> _THE TASK_: Which of the lines below hold the word "background"? Pull each of them out.

> _DATA SUPPLIED_:
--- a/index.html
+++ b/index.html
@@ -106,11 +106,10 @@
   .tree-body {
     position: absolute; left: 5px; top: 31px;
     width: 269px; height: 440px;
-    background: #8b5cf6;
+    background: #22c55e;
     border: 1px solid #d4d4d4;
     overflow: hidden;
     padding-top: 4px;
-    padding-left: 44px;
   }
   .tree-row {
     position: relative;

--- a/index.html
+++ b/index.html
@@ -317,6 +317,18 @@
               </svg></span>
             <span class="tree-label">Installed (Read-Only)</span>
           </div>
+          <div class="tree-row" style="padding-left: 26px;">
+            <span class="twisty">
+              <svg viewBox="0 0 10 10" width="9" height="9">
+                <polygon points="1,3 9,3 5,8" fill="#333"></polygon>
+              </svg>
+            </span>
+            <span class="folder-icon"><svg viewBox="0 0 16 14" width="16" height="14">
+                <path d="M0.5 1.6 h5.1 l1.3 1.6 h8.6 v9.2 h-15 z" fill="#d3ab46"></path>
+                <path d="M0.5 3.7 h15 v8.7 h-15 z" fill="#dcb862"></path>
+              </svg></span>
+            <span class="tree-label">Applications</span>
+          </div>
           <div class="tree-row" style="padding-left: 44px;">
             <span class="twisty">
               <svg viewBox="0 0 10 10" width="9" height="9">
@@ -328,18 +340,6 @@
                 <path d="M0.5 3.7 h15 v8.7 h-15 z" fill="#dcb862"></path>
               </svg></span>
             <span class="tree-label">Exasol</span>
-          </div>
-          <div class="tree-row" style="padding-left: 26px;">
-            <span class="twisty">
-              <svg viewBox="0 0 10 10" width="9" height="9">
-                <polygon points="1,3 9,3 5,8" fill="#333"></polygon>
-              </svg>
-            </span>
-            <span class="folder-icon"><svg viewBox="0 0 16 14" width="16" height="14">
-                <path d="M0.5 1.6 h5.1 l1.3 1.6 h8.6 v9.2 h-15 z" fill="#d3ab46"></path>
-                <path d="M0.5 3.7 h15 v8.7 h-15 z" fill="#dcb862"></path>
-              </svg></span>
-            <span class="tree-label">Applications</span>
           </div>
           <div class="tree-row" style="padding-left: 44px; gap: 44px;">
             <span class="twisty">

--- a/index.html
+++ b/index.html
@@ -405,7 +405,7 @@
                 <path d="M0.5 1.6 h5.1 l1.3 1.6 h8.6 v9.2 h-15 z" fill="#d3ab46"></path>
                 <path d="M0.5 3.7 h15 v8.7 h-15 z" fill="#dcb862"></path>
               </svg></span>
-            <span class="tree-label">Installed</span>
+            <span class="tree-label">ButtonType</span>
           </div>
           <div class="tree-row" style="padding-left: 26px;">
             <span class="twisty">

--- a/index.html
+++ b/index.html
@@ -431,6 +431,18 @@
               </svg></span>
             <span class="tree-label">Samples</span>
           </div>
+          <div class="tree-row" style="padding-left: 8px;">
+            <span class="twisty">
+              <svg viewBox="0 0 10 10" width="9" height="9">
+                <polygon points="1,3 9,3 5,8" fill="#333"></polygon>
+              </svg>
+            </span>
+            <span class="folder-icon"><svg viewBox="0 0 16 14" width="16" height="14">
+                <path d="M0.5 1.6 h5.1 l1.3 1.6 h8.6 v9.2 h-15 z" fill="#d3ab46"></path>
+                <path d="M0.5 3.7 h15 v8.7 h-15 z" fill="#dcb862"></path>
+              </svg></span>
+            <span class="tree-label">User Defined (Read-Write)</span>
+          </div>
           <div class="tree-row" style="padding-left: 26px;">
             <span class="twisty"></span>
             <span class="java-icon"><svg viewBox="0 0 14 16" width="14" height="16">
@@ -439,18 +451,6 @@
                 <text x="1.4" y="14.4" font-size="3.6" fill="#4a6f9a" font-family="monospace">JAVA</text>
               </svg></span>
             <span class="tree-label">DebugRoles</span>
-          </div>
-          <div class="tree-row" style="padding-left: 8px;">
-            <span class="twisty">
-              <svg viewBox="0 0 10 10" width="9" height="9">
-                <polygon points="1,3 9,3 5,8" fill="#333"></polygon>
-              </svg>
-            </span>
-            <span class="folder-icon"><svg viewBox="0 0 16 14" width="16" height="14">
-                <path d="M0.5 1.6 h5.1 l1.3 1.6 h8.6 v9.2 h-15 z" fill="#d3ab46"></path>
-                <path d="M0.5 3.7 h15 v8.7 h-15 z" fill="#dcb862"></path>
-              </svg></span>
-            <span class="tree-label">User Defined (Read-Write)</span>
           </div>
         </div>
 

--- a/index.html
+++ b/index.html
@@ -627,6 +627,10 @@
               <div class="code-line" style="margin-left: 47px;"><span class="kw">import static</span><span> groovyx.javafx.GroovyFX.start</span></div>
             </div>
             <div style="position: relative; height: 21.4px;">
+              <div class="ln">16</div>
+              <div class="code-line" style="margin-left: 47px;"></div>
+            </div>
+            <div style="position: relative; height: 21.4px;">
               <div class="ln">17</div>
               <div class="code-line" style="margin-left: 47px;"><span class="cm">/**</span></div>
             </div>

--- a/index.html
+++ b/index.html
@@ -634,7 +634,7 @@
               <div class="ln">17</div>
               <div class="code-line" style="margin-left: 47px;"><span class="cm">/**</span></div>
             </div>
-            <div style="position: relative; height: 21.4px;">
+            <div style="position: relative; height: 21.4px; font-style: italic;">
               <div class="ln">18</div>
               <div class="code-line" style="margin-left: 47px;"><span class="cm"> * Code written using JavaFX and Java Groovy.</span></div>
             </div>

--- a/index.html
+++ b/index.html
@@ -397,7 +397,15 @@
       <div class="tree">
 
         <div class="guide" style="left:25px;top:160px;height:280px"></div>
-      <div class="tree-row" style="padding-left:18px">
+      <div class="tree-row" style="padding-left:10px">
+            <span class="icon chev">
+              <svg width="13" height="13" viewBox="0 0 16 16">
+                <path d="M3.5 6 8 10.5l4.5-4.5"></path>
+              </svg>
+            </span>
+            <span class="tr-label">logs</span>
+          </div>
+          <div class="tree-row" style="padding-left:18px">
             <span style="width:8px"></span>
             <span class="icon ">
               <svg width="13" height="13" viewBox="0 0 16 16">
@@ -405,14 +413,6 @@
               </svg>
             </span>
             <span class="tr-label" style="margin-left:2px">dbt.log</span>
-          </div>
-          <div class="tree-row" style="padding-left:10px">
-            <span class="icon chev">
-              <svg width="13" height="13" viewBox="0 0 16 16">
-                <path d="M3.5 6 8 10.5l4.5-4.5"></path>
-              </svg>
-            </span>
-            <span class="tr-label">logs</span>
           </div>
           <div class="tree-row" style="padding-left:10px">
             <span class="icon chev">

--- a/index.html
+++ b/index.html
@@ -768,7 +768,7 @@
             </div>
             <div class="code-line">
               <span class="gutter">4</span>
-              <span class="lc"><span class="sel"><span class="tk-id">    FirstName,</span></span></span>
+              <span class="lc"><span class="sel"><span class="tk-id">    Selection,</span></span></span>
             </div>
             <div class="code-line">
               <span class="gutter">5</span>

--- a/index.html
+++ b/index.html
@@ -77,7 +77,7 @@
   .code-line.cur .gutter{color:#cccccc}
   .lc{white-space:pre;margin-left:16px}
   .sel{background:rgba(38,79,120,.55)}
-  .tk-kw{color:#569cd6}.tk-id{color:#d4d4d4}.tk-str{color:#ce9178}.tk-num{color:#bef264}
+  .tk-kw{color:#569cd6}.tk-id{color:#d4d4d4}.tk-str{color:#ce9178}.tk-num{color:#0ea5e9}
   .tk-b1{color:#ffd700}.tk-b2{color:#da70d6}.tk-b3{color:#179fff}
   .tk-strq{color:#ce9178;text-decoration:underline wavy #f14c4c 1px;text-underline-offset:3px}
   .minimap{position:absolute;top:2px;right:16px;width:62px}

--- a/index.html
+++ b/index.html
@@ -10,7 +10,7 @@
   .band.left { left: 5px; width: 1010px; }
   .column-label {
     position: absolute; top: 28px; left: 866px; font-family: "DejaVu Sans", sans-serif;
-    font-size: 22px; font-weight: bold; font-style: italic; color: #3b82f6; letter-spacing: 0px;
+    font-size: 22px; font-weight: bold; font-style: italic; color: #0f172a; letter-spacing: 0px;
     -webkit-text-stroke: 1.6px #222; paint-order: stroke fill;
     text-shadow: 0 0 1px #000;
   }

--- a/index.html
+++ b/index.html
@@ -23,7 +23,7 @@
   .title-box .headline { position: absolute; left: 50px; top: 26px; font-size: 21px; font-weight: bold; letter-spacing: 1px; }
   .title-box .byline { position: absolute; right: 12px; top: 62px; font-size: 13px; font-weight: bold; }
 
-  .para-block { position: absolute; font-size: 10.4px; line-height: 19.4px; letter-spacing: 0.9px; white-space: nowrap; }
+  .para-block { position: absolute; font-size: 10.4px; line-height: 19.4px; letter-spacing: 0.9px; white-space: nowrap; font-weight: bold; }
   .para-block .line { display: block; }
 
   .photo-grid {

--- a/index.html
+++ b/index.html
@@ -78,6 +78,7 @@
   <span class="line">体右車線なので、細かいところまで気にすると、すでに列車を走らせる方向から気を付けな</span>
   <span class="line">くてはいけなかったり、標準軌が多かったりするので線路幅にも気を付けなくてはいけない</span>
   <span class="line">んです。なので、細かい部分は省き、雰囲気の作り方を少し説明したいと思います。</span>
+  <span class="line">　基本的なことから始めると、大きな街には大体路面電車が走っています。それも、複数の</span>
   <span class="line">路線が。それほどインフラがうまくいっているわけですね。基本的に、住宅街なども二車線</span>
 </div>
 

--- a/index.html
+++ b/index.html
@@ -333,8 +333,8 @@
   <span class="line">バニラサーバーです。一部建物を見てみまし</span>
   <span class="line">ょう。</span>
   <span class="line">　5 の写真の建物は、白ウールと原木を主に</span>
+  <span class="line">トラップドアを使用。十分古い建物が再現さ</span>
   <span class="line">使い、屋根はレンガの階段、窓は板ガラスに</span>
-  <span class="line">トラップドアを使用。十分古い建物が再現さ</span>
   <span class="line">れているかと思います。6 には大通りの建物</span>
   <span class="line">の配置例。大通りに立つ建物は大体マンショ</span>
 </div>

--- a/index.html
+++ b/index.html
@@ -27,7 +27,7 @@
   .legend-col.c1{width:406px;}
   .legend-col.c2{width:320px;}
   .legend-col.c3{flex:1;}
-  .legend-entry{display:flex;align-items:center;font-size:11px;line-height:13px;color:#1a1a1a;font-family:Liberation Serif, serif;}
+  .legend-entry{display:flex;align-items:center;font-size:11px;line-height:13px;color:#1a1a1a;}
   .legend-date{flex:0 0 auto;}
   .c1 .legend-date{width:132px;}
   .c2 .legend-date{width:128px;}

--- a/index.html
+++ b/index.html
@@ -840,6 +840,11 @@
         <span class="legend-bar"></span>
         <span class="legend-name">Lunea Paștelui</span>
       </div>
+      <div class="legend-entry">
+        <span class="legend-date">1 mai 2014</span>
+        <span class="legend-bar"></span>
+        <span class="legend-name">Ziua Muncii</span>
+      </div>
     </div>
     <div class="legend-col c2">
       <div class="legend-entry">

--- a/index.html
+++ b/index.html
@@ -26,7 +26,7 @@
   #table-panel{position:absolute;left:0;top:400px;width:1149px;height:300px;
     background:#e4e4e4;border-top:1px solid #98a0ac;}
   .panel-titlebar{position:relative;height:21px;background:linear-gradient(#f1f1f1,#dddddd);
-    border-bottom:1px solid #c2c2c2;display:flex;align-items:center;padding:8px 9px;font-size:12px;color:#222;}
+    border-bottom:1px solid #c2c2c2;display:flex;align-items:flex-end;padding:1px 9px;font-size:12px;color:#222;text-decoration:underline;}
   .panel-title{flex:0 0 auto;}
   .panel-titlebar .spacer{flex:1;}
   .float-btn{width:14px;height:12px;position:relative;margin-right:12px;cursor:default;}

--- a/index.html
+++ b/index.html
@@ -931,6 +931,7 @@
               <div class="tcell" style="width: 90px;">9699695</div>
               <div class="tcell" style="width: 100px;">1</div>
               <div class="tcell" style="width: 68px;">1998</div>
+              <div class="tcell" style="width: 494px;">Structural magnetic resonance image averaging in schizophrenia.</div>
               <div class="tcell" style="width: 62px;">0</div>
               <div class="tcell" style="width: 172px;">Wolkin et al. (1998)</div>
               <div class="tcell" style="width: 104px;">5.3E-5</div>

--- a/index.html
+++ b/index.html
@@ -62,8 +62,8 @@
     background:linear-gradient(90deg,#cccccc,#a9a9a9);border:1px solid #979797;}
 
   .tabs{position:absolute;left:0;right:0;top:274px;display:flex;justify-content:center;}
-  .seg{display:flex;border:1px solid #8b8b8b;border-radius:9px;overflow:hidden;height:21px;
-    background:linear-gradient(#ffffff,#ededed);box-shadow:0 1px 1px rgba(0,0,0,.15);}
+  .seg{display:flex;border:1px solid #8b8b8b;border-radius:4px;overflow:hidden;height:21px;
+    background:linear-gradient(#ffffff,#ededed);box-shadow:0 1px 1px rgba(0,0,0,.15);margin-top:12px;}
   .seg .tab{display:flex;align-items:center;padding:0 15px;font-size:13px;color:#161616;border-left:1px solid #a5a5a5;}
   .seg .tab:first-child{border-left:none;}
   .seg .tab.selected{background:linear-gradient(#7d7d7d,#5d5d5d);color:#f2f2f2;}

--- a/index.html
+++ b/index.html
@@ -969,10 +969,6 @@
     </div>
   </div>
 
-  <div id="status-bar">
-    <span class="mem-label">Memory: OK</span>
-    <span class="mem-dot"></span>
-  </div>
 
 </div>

> _COMPLETED TASK_:
-    background: #8b5cf6;
+    background: #22c55e;
   .sel{background:rgba(38,79,120,.55)}
     background:#e4e4e4;border-top:1px solid #98a0ac;}
   .panel-titlebar{position:relative;height:21px;background:linear-gradient(#f1f1f1,#dddddd);
     background:linear-gradient(90deg,#cccccc,#a9a9a9);border:1px solid #979797;}
-    background:linear-gradient(#ffffff,#ededed);box-shadow:0 1px 1px rgba(0,0,0,.15);}
+    background:linear-gradient(#ffffff,#ededed);box-shadow:0 1px 1px rgba(0,0,0,.15);margin-top:12px;}
   .seg .tab.selected{background:linear-gradient(#7d7d7d,#5d5d5d);color:#f2f2f2;}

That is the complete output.